Various sticky-trap materials are available commercially, some with added attractants. However, use caution in selecting a sticky substance because some are difficult to dissolve.
References: Buriff 1973; Chiang 1973; Dominick 1972; Edmunds et al. 1976; Evans 1975; Gillies & Snow 1967; Golding 1941, 1946; Goodenough & Snow 1973; Harris et al. 1971; Harris & McCafferty 1977; Heathcote 1957; Johnson 1950; Lambert & Franklin 1967; Mason & Sublette 1971; Maxwell 1965; Moreland 1955; Murphy 1962 (pp.226-227), 1985; Prokopy 1968; Still 1960; Taylor 1962b; Williams 1973.
1.10.12 Snap Traps
Two kinds of traps designed for quantitative sampling may be termed "snap traps." One of them (see Menzies & Hagley 1977) consists of a pair of wooden or plastic discs, slotted to the center so as to fit on a tree branch and connected to each other by a pair of rods. A cloth cylinder is affixed at one end to one of the discs and at the other end to a ring sliding on the rods. After the cloth cylinder has been pulled to one end and has been secured in place, the ring is held by a pair of latches. When insects have settled on the branch, its leaves, or flowers, the latches are released by pulling on a string from a distance, and the trap is snapped shut by a pair of springs on the rods, capturing any insects present. One of the canopy traps (see Turnbull & Nichols 1966) operates in a similar fashion. When a remotely controlled latch is pulled, a spring-loaded canopy is snapped over an area of soil, and insects within the canopy are collected by suction or a vacuum device. This trap was designed for use in grasslands.

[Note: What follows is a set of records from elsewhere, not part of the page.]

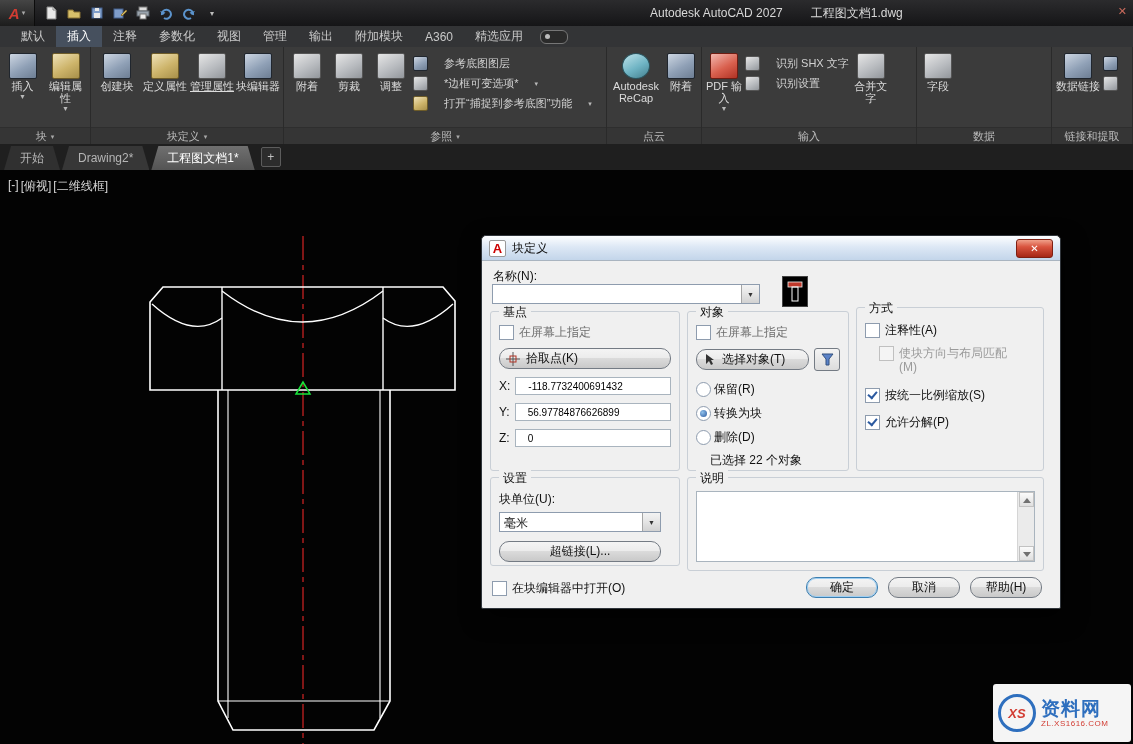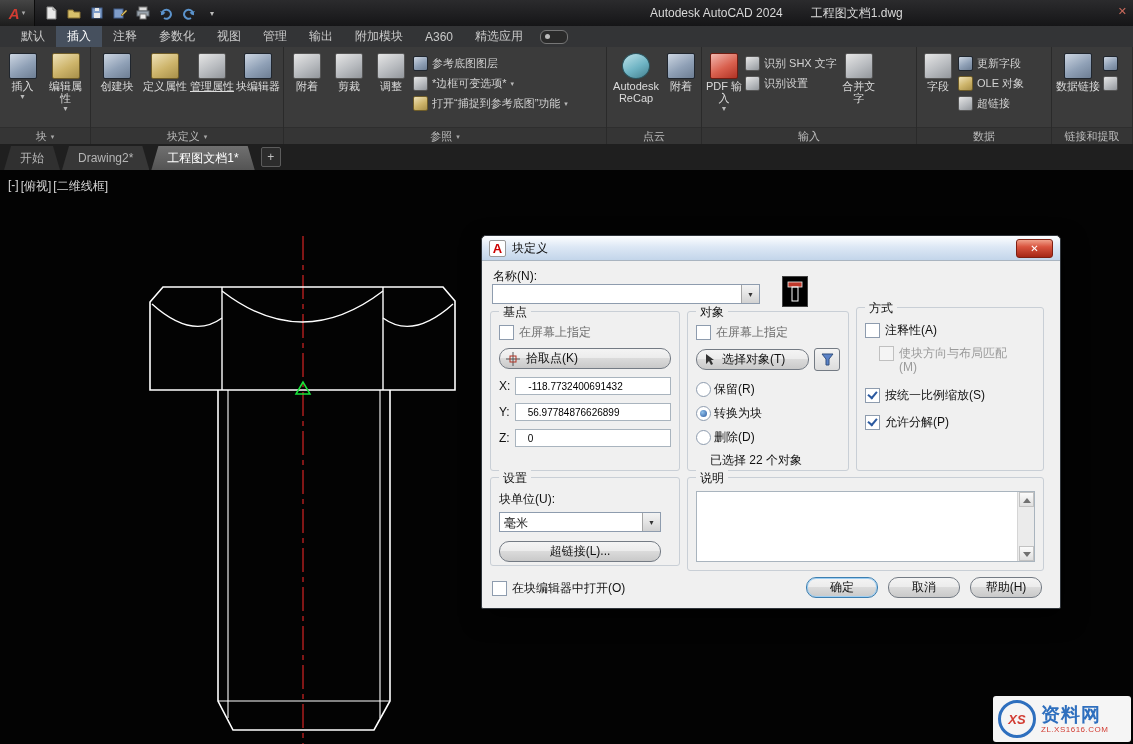--- a/index.html
+++ b/index.html
@@ -25,21 +25,21 @@
 
   
   .ribbon{height:97px;background:#3b3b3b;display:flex;}
   .panel{display:flex;flex-direction:column;border-right:1px solid #2a2a2a;overflow:hidden;}
   .panel-body{flex:1;display:flex;align-items:flex-start;padding:3px 3px 0;gap:2px;}
   .panel-foot{height:16px;font-size:11px;color:#bdbdbd;text-align:center;line-height:16px;background:#353535;border-top:1px solid #2e2e2e;display:flex;align-items:center;justify-content:center;gap:4px;white-space:nowrap;}
   .panel-foot .varrow{font-size:7px;color:#a8a8a8;}
   .vbtn{display:flex;flex-direction:column;align-items:center;gap:1px;color:#dcdcdc;font-size:11px;line-height:12px;text-align:center;padding-top:3px;}
   .varrow{font-size:7px;color:#b9b9b9;line-height:7px;}
   .rcol{display:flex;flex-direction:column;gap:3px;padding-top:5px;}
-  .rrow{display:flex;align-items:center;gap:4px;color:#d2d2d2;font-size:11px;height:17px;white-space:nowrap;}
+  .rrow{display:flex;align-items:center;gap:16px;color:#d2d2d2;font-size:11px;height:17px;white-space:nowrap;}
   .ricon{width:26px;height:24px;border-radius:2px;border:1px solid #20262e;background:linear-gradient(150deg,#cdd6e2,#8fa0b6 55%,#6d7e94);}
   .ricon.yellow{background:linear-gradient(150deg,#efe2b8,#cdb46a 55%,#a8904a);border-color:#6e5c28;}
   .ricon.gray{background:linear-gradient(150deg,#e6e6e6,#b9bcc0 55%,#93979c);border-color:#555;}
   .ricon.red{background:linear-gradient(150deg,#f2b8b0,#d9604e 55%,#b03224);border-color:#6e1c12;}
   .ricon.teal{background:linear-gradient(150deg,#bfe3ea,#6fb4c4 55%,#44808f);border-color:#2c5660;}
   .ricon.round{border-radius:50%;}
   .sicon{width:13px;height:13px;border-radius:2px;border:1px solid #20262e;background:linear-gradient(150deg,#cdd6e2,#8fa0b6 55%,#6d7e94);flex:none;}
   .sicon.yellow{background:linear-gradient(150deg,#efe2b8,#cdb46a 55%,#a8904a);border-color:#6e5c28;}
   .sicon.gray{background:linear-gradient(150deg,#e6e6e6,#b9bcc0 55%,#93979c);border-color:#555;}
 
@@ -49,21 +49,21 @@
   .ftab.start{background:#303030;}
   .ftab.active{background:linear-gradient(#707070,#545454);color:#fff;}
   .ftab-plus{width:18px;height:18px;margin:0 0 3px 4px;border:1px solid #5c5c5c;border-radius:2px;color:#c0c0c0;font-size:12px;display:flex;align-items:center;justify-content:center;background:#2c2c2c;}
 
   
   .canvas{position:relative;height:574px;background:#030303;overflow:hidden;}
   .vpctl{position:absolute;left:8px;top:8px;font-size:12px;color:#d8d8d8;display:flex;gap:2px;z-index:2;}
   .boltsvg{position:absolute;left:0;top:0;z-index:1;}
 
   
-  .wm{position:absolute;right:2px;bottom:2px;width:128px;height:42px;background:rgba(255,255,255,.96);border-radius:3px;display:flex;align-items:center;gap:5px;padding:2px 5px;z-index:5;}
+  .wm{position:absolute;right:2px;bottom:2px;width:128px;height:42px;background:rgba(255,255,255,.96);border-radius:3px;display:flex;align-items:center;gap:5px;padding:8px 5px;z-index:5;}
   .wm-logo{width:32px;height:32px;border:3px solid #2e6fbe;border-radius:50%;display:flex;align-items:center;justify-content:center;color:#d23c32;font-style:italic;font-weight:bold;font-size:13px;flex:none;}
   .wm-col{display:flex;flex-direction:column;line-height:1;}
   .wm-name{font-size:19px;font-weight:bold;color:#2e6fbe;letter-spacing:1px;}
   .wm-url{font-size:8px;color:#d23c32;letter-spacing:.5px;margin-top:2px;}
 
   
   .dlg{position:absolute;left:481px;top:65px;width:578px;height:372px;background:#f0f0f0;border:1px solid #30353b;border-radius:5px 5px 2px 2px;box-shadow:3px 8px 22px rgba(0,0,0,.7);font-size:12px;color:#111;z-index:10;}
   .dlg-title{height:24px;background:linear-gradient(#fdfeff,#dde8f5 45%,#c3d5ea);border-bottom:1px solid #a9b4c0;border-radius:5px 5px 0 0;display:flex;align-items:center;padding:0 7px;gap:6px;}
   .dlg-title .a{color:#c00;font-weight:bold;font-size:13px;background:#fff;border:1px solid #999;border-radius:2px;width:15px;height:15px;display:flex;align-items:center;justify-content:center;line-height:1;}
   .dlg-close{margin-left:auto;width:35px;height:17px;background:linear-gradient(#f0a08a,#d9543f 40%,#a52616);border:1px solid #7e1f12;border-radius:3px;color:#fff;display:flex;align-items:center;justify-content:center;font-size:10px;}
@@ -147,21 +147,21 @@
           <svg width="14" height="14">
             <path d="M11 9 a4.5 4.5 0 1 0 -2 3" stroke="#5b93cc" fill="none" stroke-width="2"></path>
             <path d="M13 5 l-3 4 -2.5-2.5 z" fill="#5b93cc"></path>
           </svg>
         </div>
       <div class="qbtn">
           <span style="font-size:8px;color:#bbb;">▾</span>
         </div>
     </div>
     <div class="title-wrap">
-      <span>Autodesk AutoCAD 2024</span>
+      <span>Autodesk AutoCAD 2027</span>
       <span>工程图文档1.dwg</span>
     </div>
     <div class="win-x">✕</div>
   </div>
 
   <div class="menubar">
     <div class="mtab">默认</div>
     <div class="mtab active">插入</div>
     <div class="mtab">注释</div>
     <div class="mtab">参数化</div>
@@ -299,34 +299,20 @@
         <span>输入</span>
       </div>
     </div>
 
     <div class="panel" style="width:134px;">
       <div class="panel-body">
         <div class="vbtn" style="width:36px;">
           <div class="ricon gray"></div>
           <span>字段</span>
         </div>
-        <div class="rcol">
-          <div class="rrow">
-            <div class="sicon"></div>
-            <span>更新字段</span>
-          </div>
-          <div class="rrow">
-            <div class="sicon yellow"></div>
-            <span>OLE 对象</span>
-          </div>
-          <div class="rrow">
-            <div class="sicon gray"></div>
-            <span>超链接</span>
-          </div>
-        </div>
       </div>
       <div class="panel-foot">
         <span>数据</span>
       </div>
     </div>
 
     <div class="panel" style="flex:1;">
       <div class="panel-body">
         <div class="vbtn" style="width:46px;">
           <div class="ricon"></div>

1.10.13 Artificial Refuges
Many insects, especially beetles, are successfully found under stones, planks, or rotten logs. Providing such refuges, as pieces of wood, card board, or even complex traps, is also a form of trapping. Lepidoptera larvae, for example, will congregate under burlap tied in a band around the trunks of trees. This technique has even been used to help control some pest species such as the gypsy moth.
References: Campion 1972; Shubeck 1976.
1.10.14 Electrical Grid Traps
In recent years, electrocuting pest insects has been used extensively in control work. The insects are attracted to a device by a pheromone or other lure placed in a chamber protected by a strongly charged electrical grid. The method deserves study for other purposes, such as surveying the arthropod fauna of an area.
References: Goodenough & Snow 1973; Hartstack et al. 1968; Mitchell et al. 1972, 1973, 1974; Rogers & Smith 1977; Stanley et al. 1977.